• _ABOUT THIS TASK_
Transcribe the entries below exactly, starting with the line that has "html: <div>Business professionals" and stopping after the line that has "background: #3b82f6 ->"; no pictures belong in the copy.

• _DATASET RECORDS_

════════

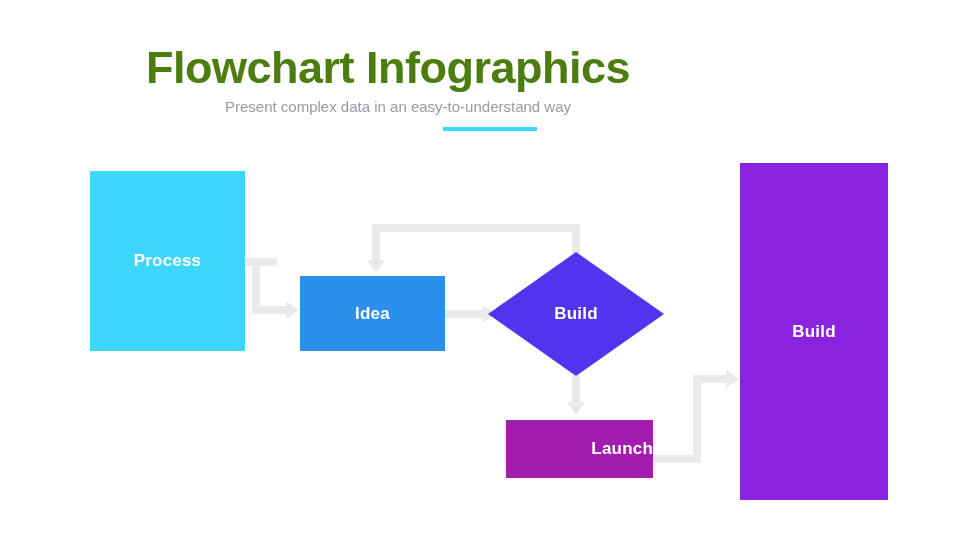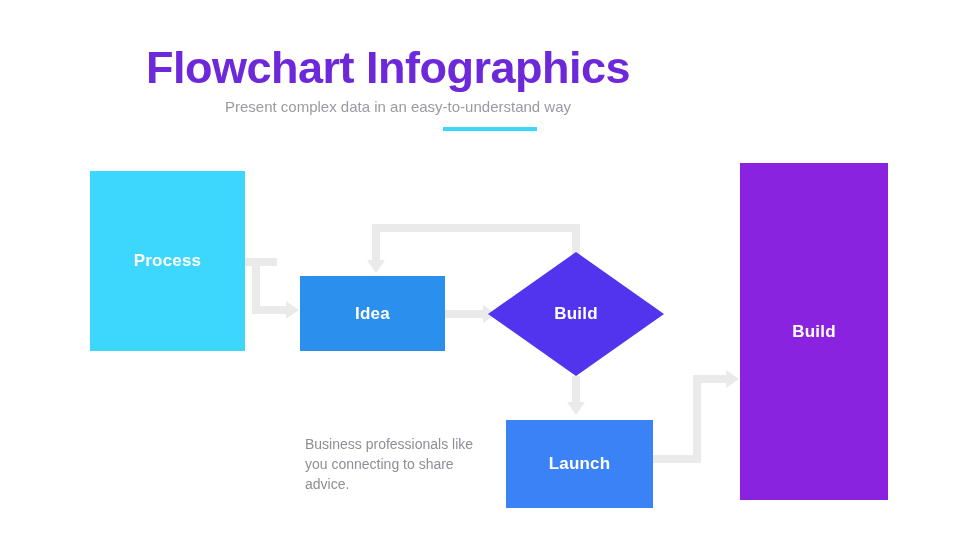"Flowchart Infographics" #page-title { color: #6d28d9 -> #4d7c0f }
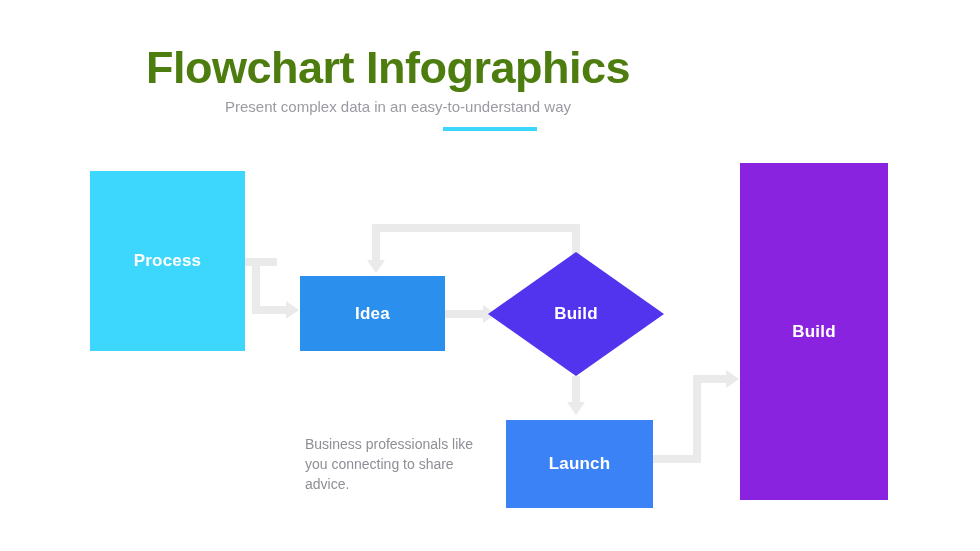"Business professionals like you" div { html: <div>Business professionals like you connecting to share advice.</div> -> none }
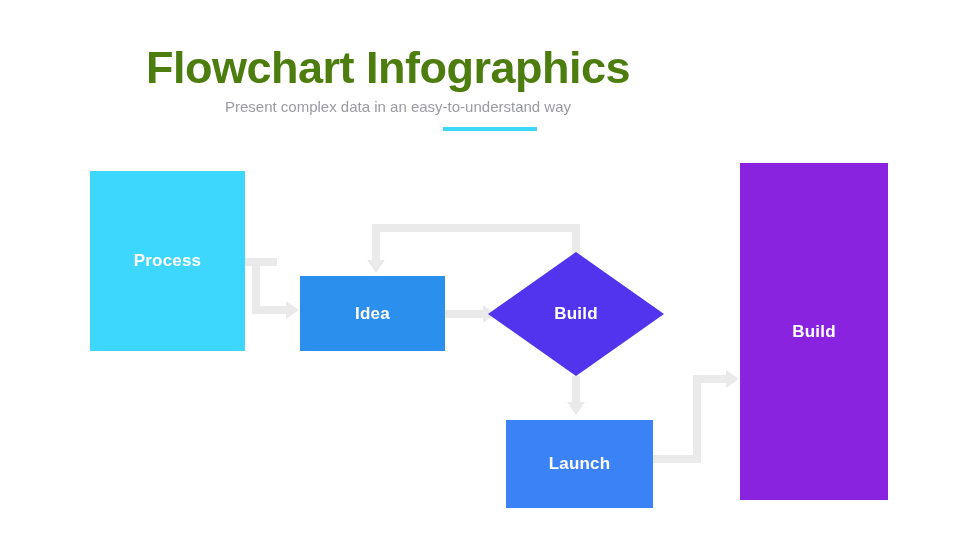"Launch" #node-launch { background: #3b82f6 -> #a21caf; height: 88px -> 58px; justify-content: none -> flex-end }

════════

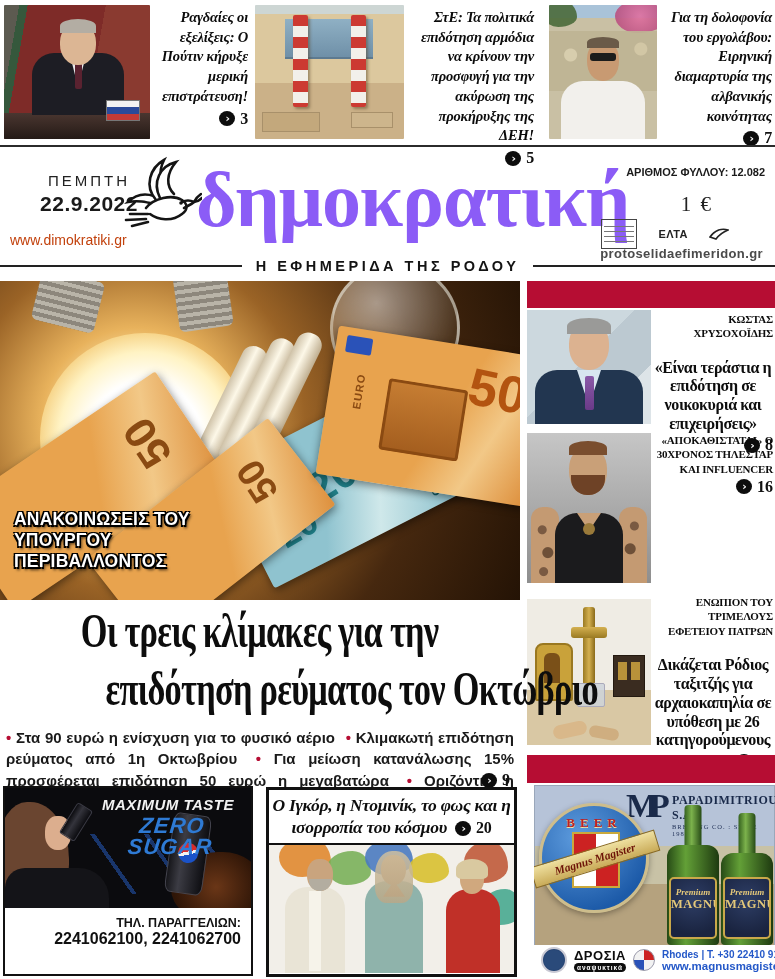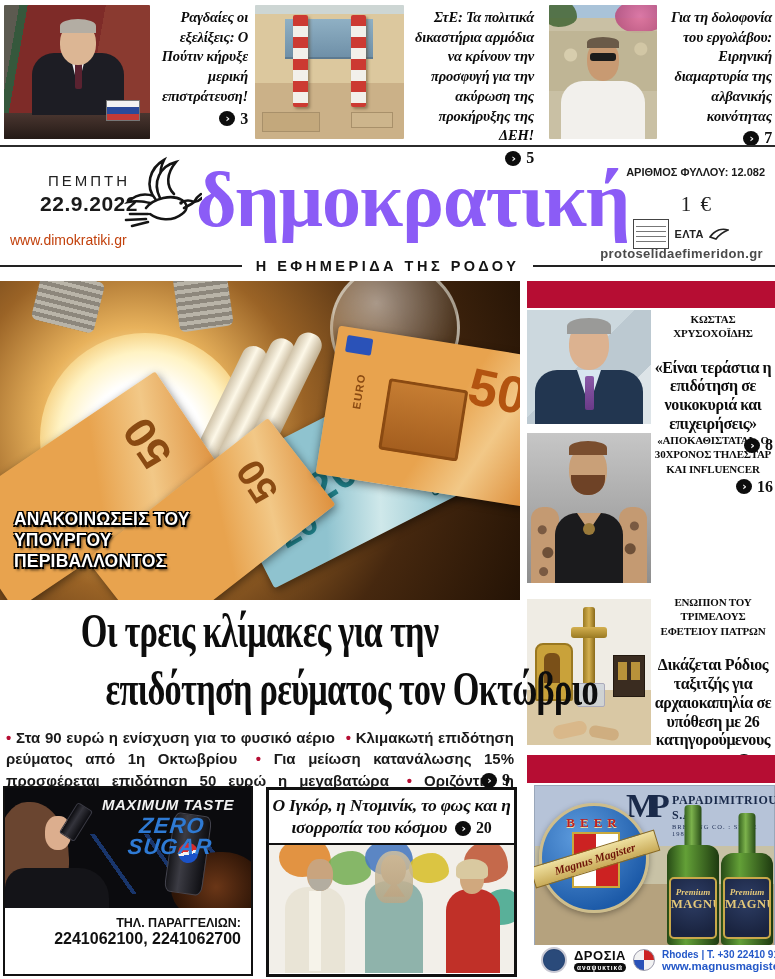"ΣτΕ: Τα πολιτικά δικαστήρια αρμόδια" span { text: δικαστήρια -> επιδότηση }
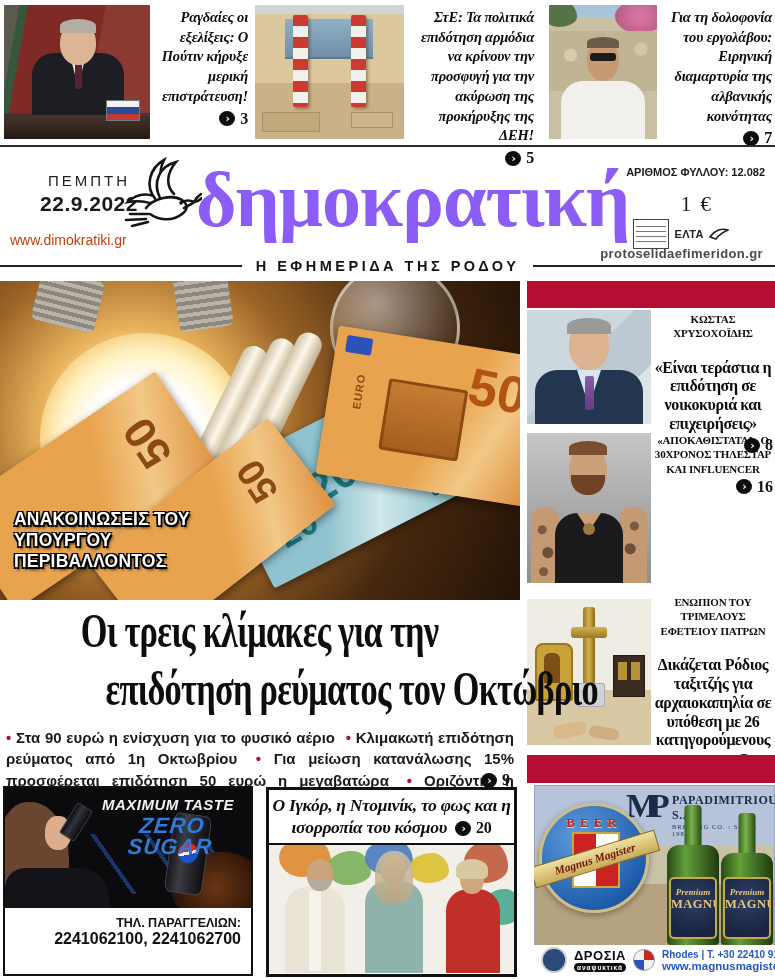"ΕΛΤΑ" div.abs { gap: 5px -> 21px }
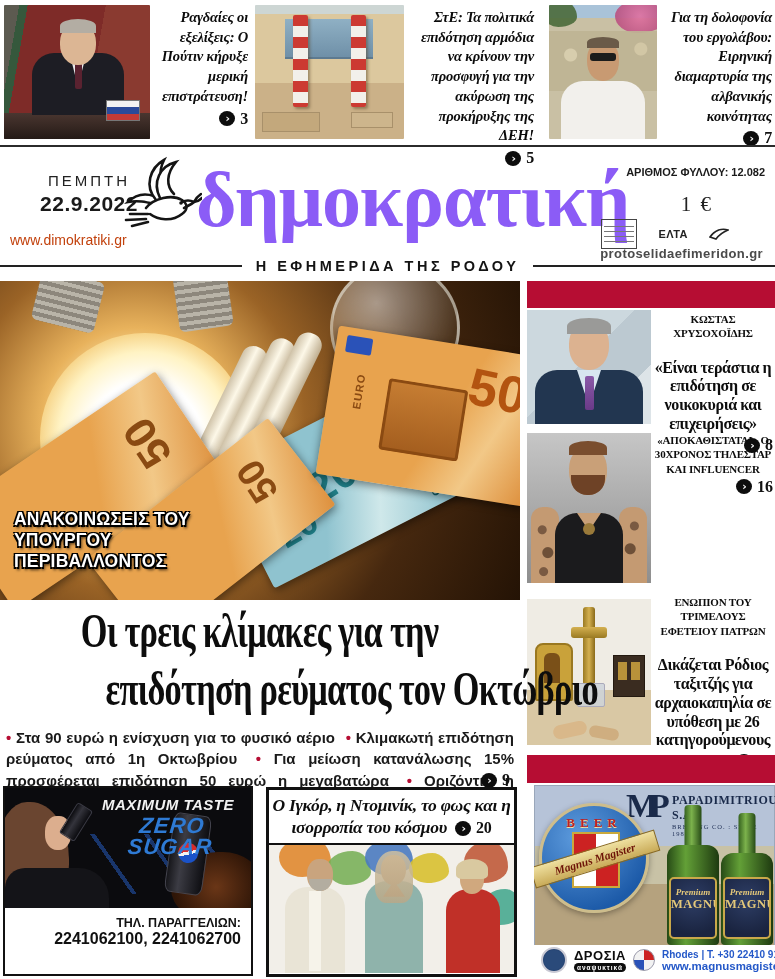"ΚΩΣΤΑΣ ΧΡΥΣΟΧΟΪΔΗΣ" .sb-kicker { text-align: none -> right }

════════

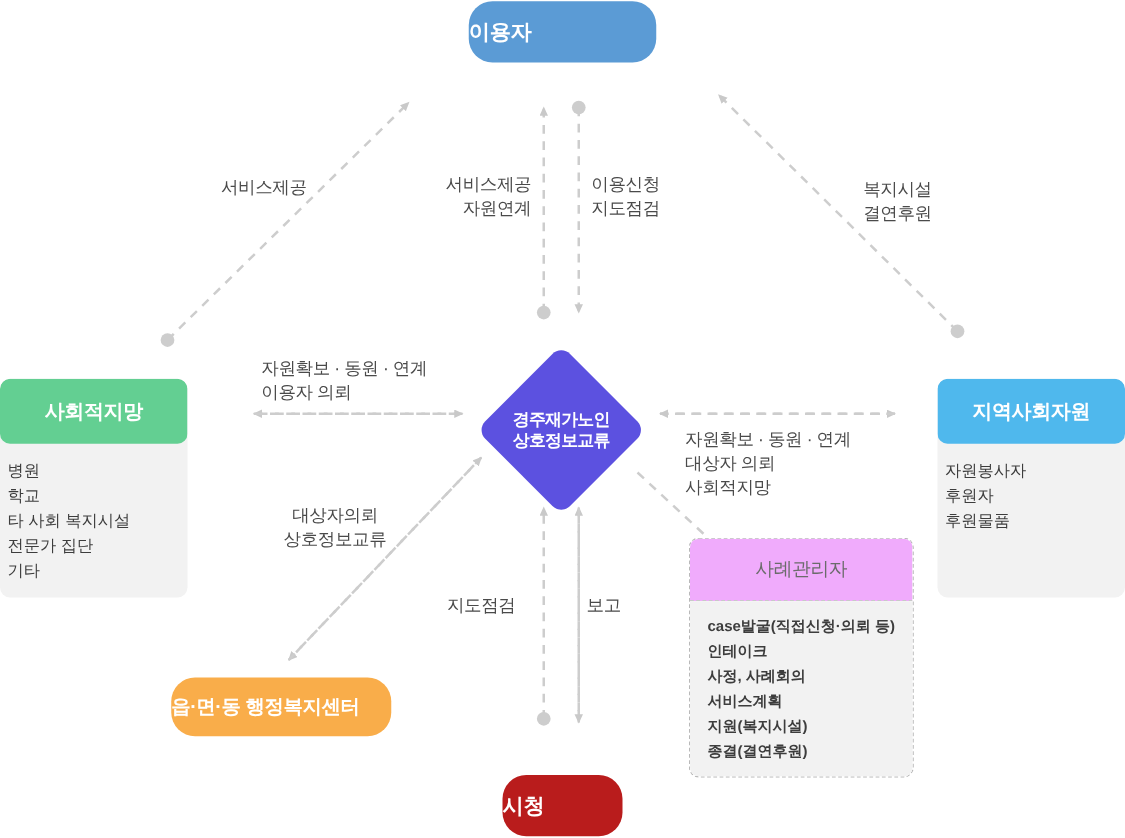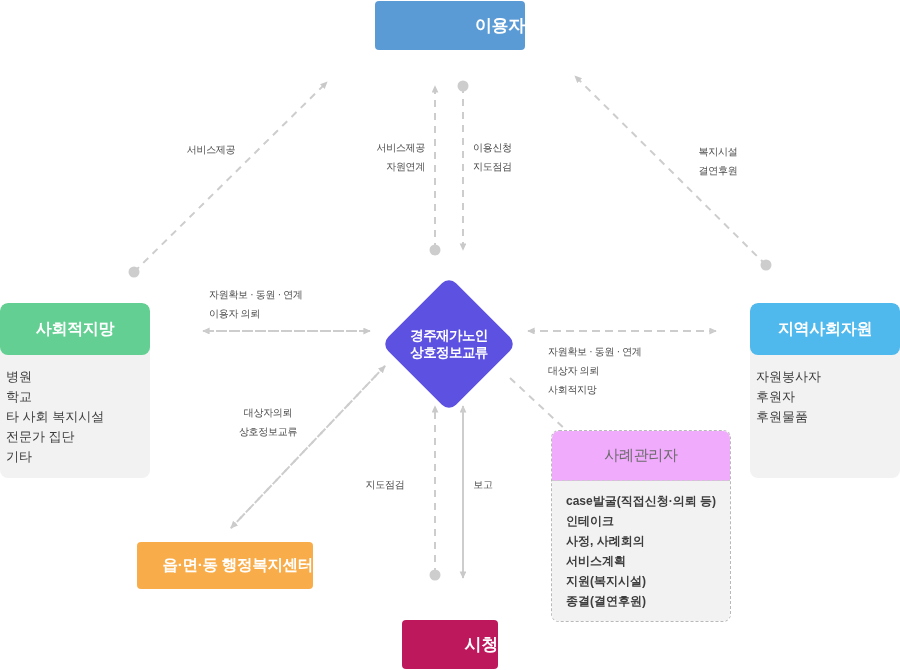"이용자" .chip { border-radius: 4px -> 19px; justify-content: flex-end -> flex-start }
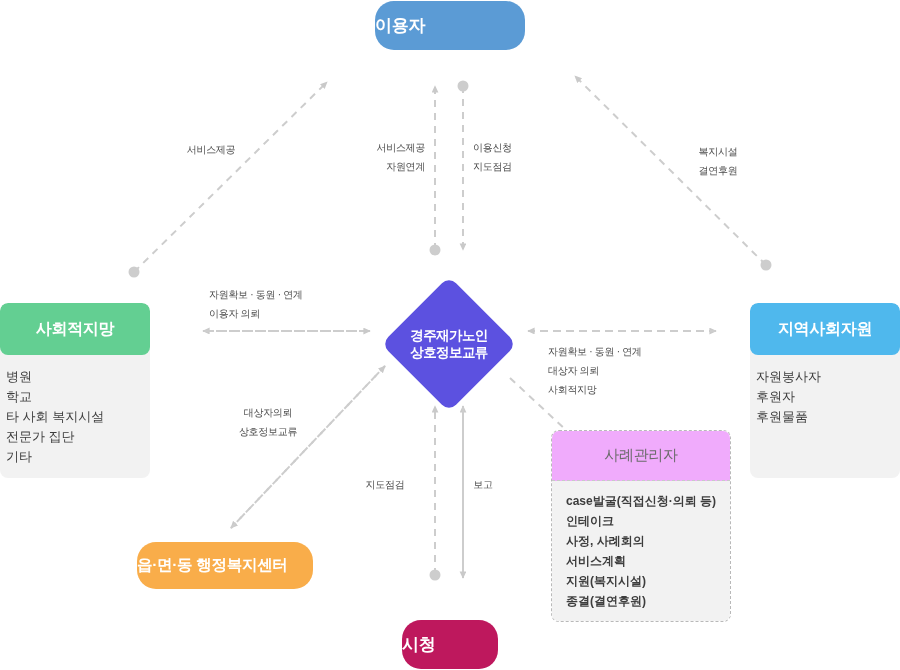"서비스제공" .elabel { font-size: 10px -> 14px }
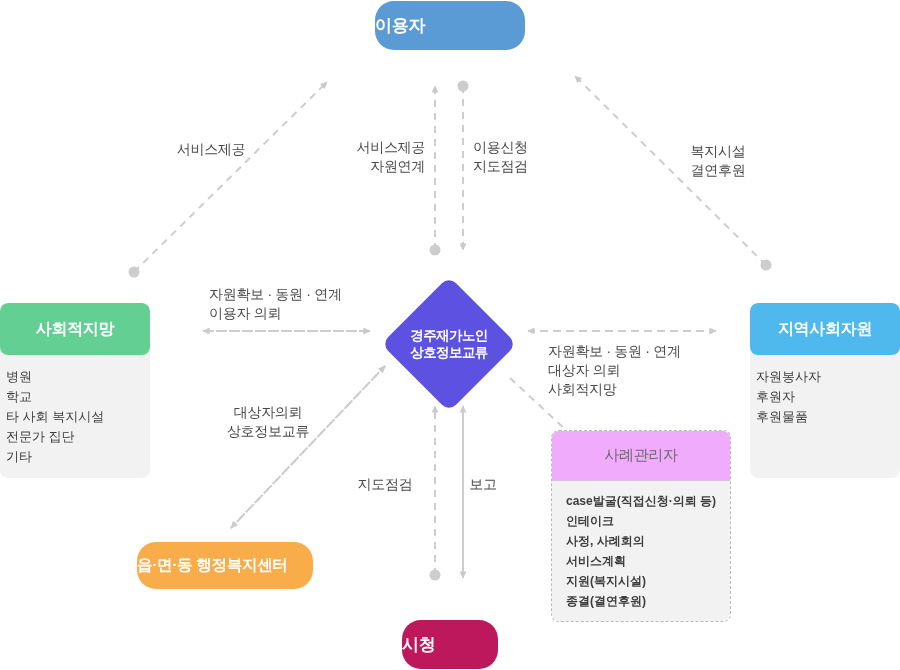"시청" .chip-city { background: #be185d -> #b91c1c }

════════

• _ANSWER FOR THIS EXERCISE_
"Business professionals like you" div { html: <div>Business professionals like you connecting to share advice.</div> -> none }
"Launch" #node-launch { background: #3b82f6 -> #a21caf; height: 88px -> 58px; justify-content: none -> flex-end }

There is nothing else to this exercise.